על חיי משה, ספר ב ל״אOn the Life of Moses, Book II 31

א׳
1[159] Many sacrifices were necessarily brought every day, and particularly at general assemblies and feasts, on behalf both of individuals and all in common, and for a multitude of different reasons. This piety shewn by so populous a nation made it needful to have also a number of temple attendants to help in the sacred services.
ב׳
2[160] These, again, were chosen in a very novel and unusual manner. He selected and appointed one of the twelve tribes as the most meritorious, giving them the office as the prize and reward of a deed well pleasing to God.
ג׳
3[161] The story of that deed is as follows: When Moses had gone up into the mountain, and was there several days communing privately with God, the men of unstable nature, thinking his absence a suitable opportunity, rushed into impious practices unrestrainedly, as though authority had ceased to be, and, forgetting the reverence they owed to the Self-Existent, became zealous devotees of Egyptian fables.
ד׳
4[162] Then, having fashioned a golden bull, in imitation of the animal held most sacred in that country,  they offered sacrifices which were no sacrifices, set up choirs which were no choirs, sang hymns which were very funeral chants, and, filled with strong drink, were overcome by the twofold intoxication of wine and folly. And so, revelling and carousing the livelong night, and unwary of the future, they lived wedded to their pleasant vices, while justice, the unseen watcher of them and the punishments they deserved, stood ready to strike.
ה׳
5[163] But, since the continuous shouting in the camp which arose from the great masses of men gathered together carried for a long distance, so that the echoes reached even to the mountain-top, Moses, as they smote upon his ear, was in a dilemma between God’s love for him and his love for man.
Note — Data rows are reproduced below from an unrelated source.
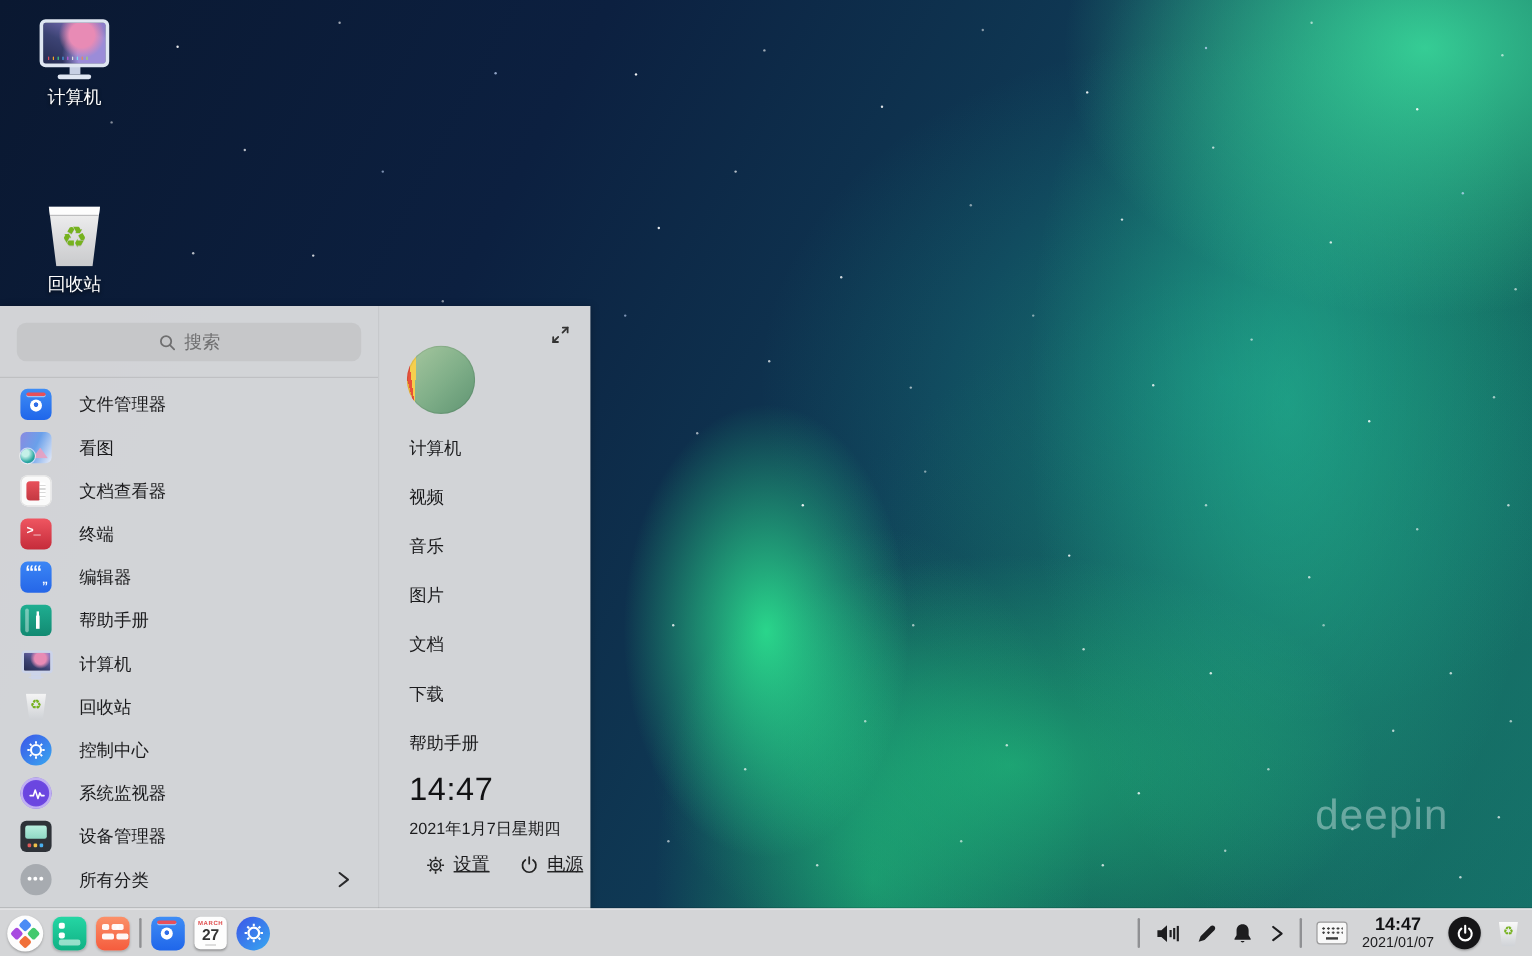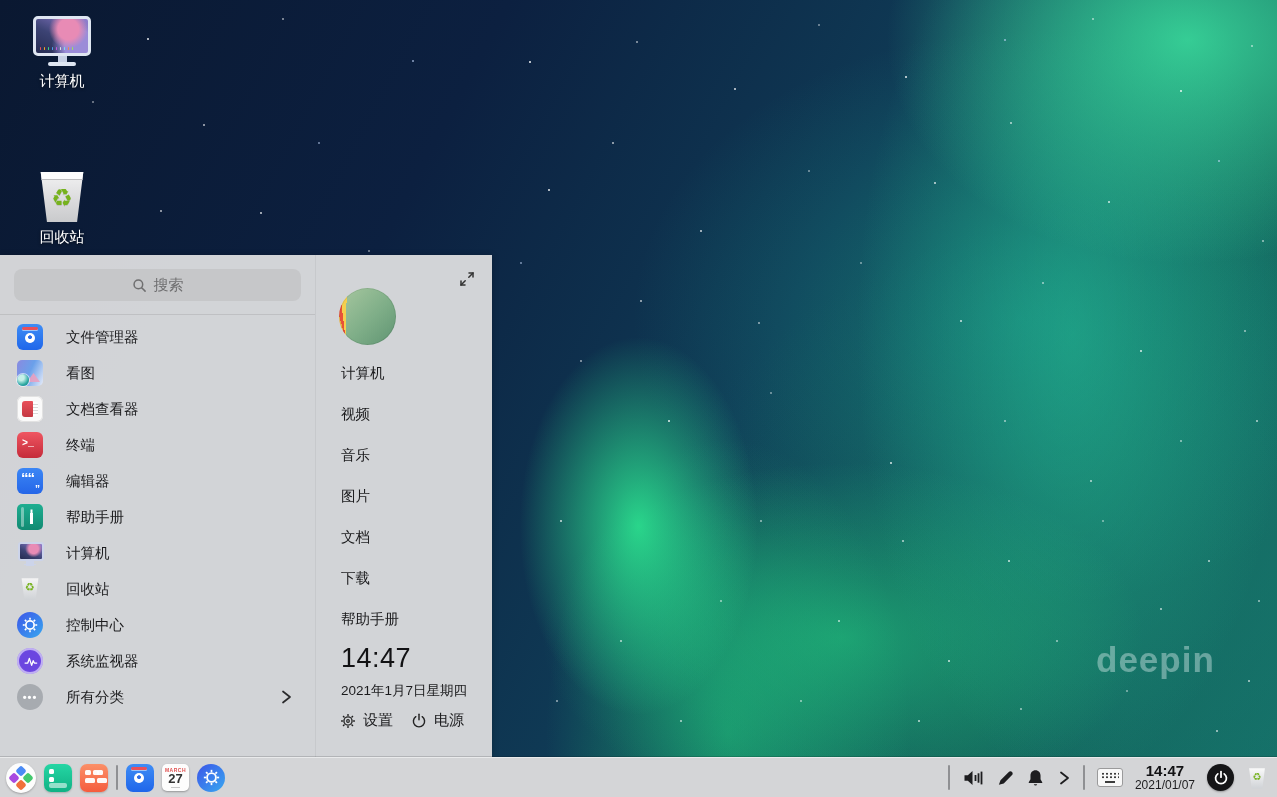"设备管理器" div.app-row { html: none -> <div> <div></div> <span>设备管理器</span> </div> }
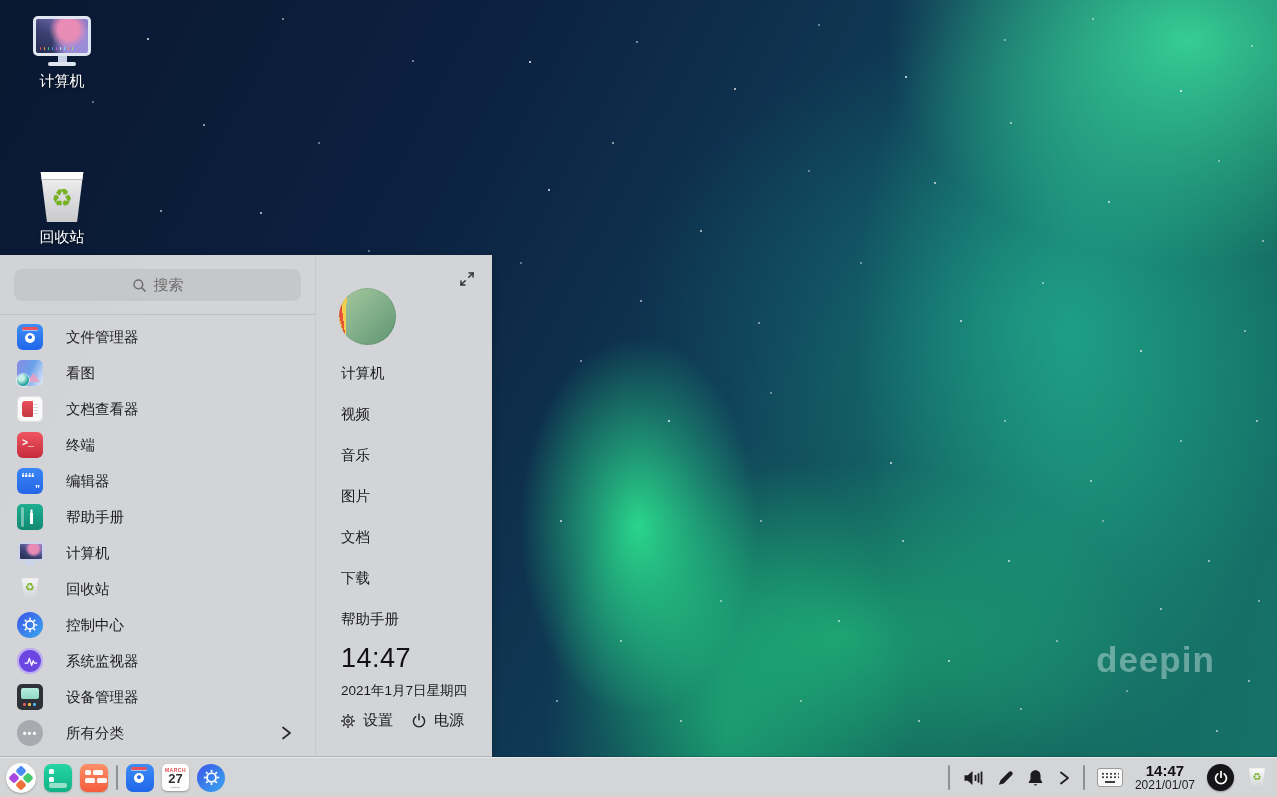"deepin" .watermark { font-weight: bold -> normal; top: 640px -> 660px }
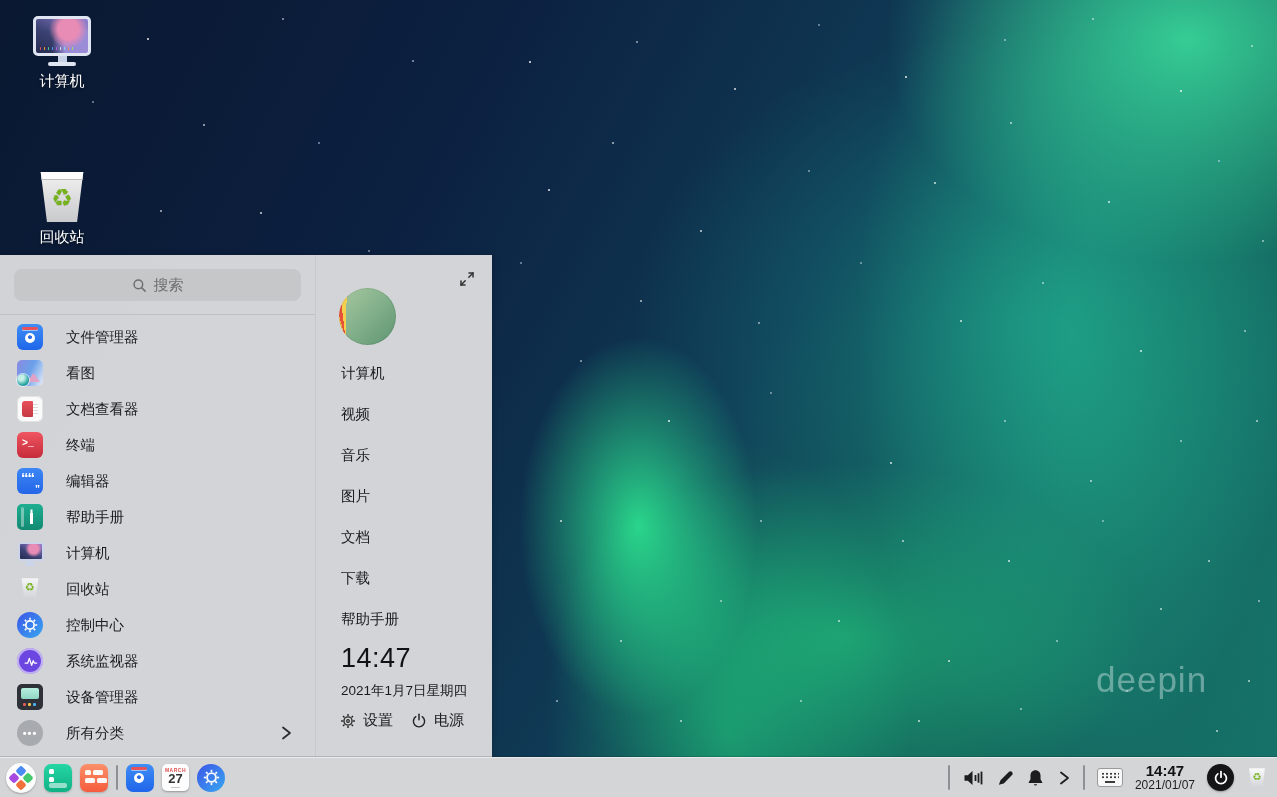"设置" .l-actions { gap: 18px -> 25px; left: 24px -> 39px; text-decoration: none -> underline }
He could not bear to leave his converse with God, in which he talked with Him as in private with none other present, nor yet to disregard the multitude, brimful of the miseries which anarchy creates.
ו׳
6[164] For, skilled as he was to divine in an inarticulate and meaningless noise the distinguishing marks of inward passions which to others were obscure and invisible, he recognized the tumult for what it was, saw that drunkenness caused the prevailing confusion, since intemperance begets satiety, and satiety riot.
ז׳
7[165] So, drawn backwards and forwards, hither and thither, by the two sides of his being, he was at a loss what he should do. And, as he considered, this divine message came. “Go quickly hence. Descend. The people have run after lawlessness. They have fashioned a god, the work of their hands, in the form of a bull, and to this god, who is no god, they offer worship and sacrifice, and have forgotten all the influences to piety which they have seen and heard.”
ח׳
8[166] Struck with dismay, and compelled to believe the incredible tale, he yet took the part of mediator and reconciler and did not hurry away at once, but first made prayers and supplications, begging that their sins might be forgiven. Then, when this protector and intercessor had softened the wrath of the Ruler, he wended his way back in mingled joy and dejection. He rejoiced that God accepted his prayers, yet was ready to burst with the dejection and heaviness that filled him at the transgression of the multitude.